Hi, all! Happy February! I have a great recipe to share with you today- butternut squash soup! It’s super easy to make, is packed full of vegetables, and is deliciously sweet, savory, and spiced. It also goes very well with grilled cheese! You can make it in a stockpot or in the crockpot (my preferred option), and I’ll share both methods. Here’s the recipe:
Ingredients:
- 1 tbsp olive oil (for stockpot option)
- 2 cups vegetable stock
- 4 cloves garlic, minced
- 1 carrot, peeled and diced
- 1 Granny Smith apple, peeled and diced
- 1 yellow onion, diced
- 1 3-4 pound butternut squash, peeled and diced
- 1/2 tsp salt
- 1/4 tsp pepper
- 1/8 tsp cayenne pepper
- 1/8 tsp cinnamon
- 1/8 tsp nutmeg
- 1/2 cup unsweetened light coconut milk
Stockpot Option:
Heat 1 tbsp olive oil in a large stockpot. Add the garlic and onion and sautee until onions are translucent. Add all other ingredients except the coconut milk; stir to combine. Cook over medium heat until the mixture starts to simmer. Cover and reduce the temperature to medium-low and cook for 20-30 minutes or until the vegetables are easily mashed with a fork.

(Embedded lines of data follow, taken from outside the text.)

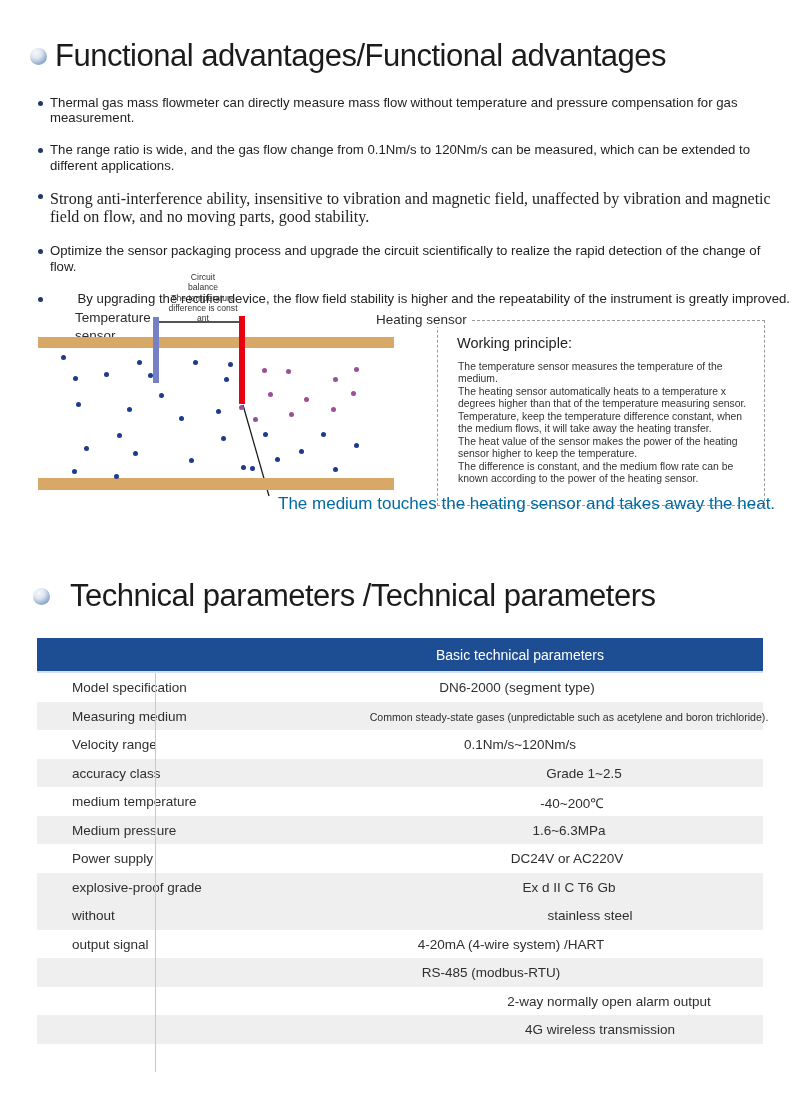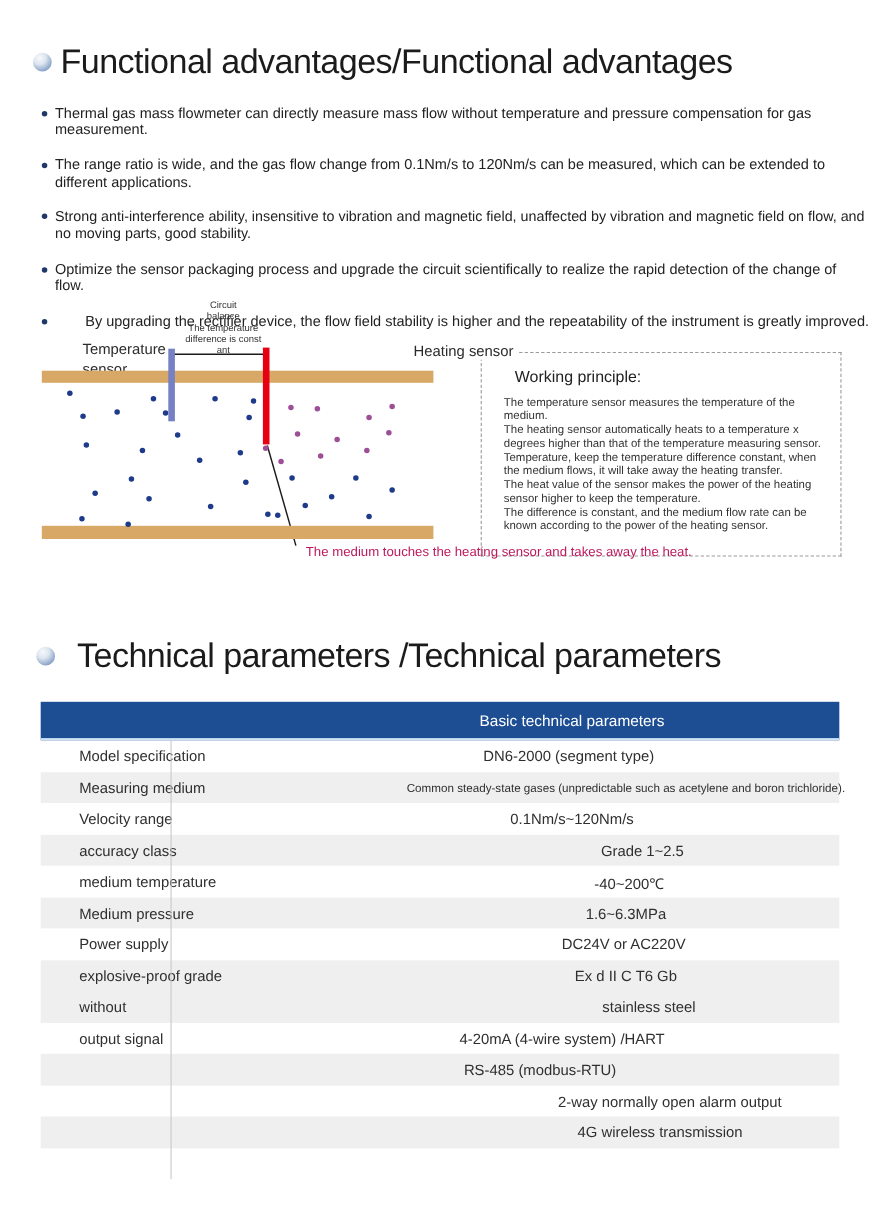--- a/index.html
+++ b/index.html
@@ -48,21 +48,21 @@
     width: 5px; height: 5px;
     border-radius: 50%;
     background: #1f3868;
     margin: 6px 7px 0 8px;
   }
   #advantages-list li .btext {
     font-size: 13.2px;
     color: #222222;
     line-height: 1.15;
   }
-  #advantages-list li.small .btext { font-size: 13px; }
+  #advantages-list li.small .btext { font-size: 16px; font-family: Liberation Serif, serif; }
   #advantages-list li.small .bdot { margin-top: 4px; }
 
   
   #diagram {
     position: absolute;
     left: 0; top: 268px;
     width: 800px; height: 265px;
   }
   #diagram-svg { position: absolute; left: 0; top: 0; width: 800px; height: 265px; }
   .diag-label { position: absolute; color: #2b2b2b; }
@@ -78,30 +78,30 @@
   }
   #working-box {
     position: absolute;
     left: 437px; top: 52px;
     width: 328px; height: 186px;
     border: 1.5px dashed #9a9a9a;
     background: transparent;
     z-index: 1;
   }
   #working-title {
-    position: absolute; left: 30px; top: 14px;
+    position: absolute; left: 19px; top: 14px;
     font-size: 14.5px; color: #222222;
   }
   #working-body {
     position: absolute; left: 20px; top: 40px; width: 300px;
     font-size: 10.4px; line-height: 1.2; color: #333333;
   }
   #diagram-caption {
     position: absolute; left: 278px; top: 226px;
-    font-size: 12px; color: #be185d; white-space: nowrap; z-index: 3;
+    font-size: 17px; color: #0369a1; white-space: nowrap; z-index: 3;
   }
   .pipe { position: absolute; z-index: 0; }
   .sensor-bar { position: absolute; z-index: 2; }
   .mdot { position: absolute; width: 5px; height: 5px; border-radius: 50%; }
 
   
   #spec-table {
     position: absolute;
     left: 37px; top: 638px;
     width: 726px;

Add in the coconut milk and blend using an immersion blender (if you don’t have an immersion blender, carefully pour the mixture into a blender or food processor and blend).
Crockpot Option:
Add all ingredients except coconut milk to a crockpot. Cook on low for 6-8 hours or on high for 3-4 hours. Add coconut milk just before serving and blend with an immersion blender or pour into blender and blend.
And that’s it! Either option is easy and equally delicious, and perfect for a chilly February day. Happy cooking!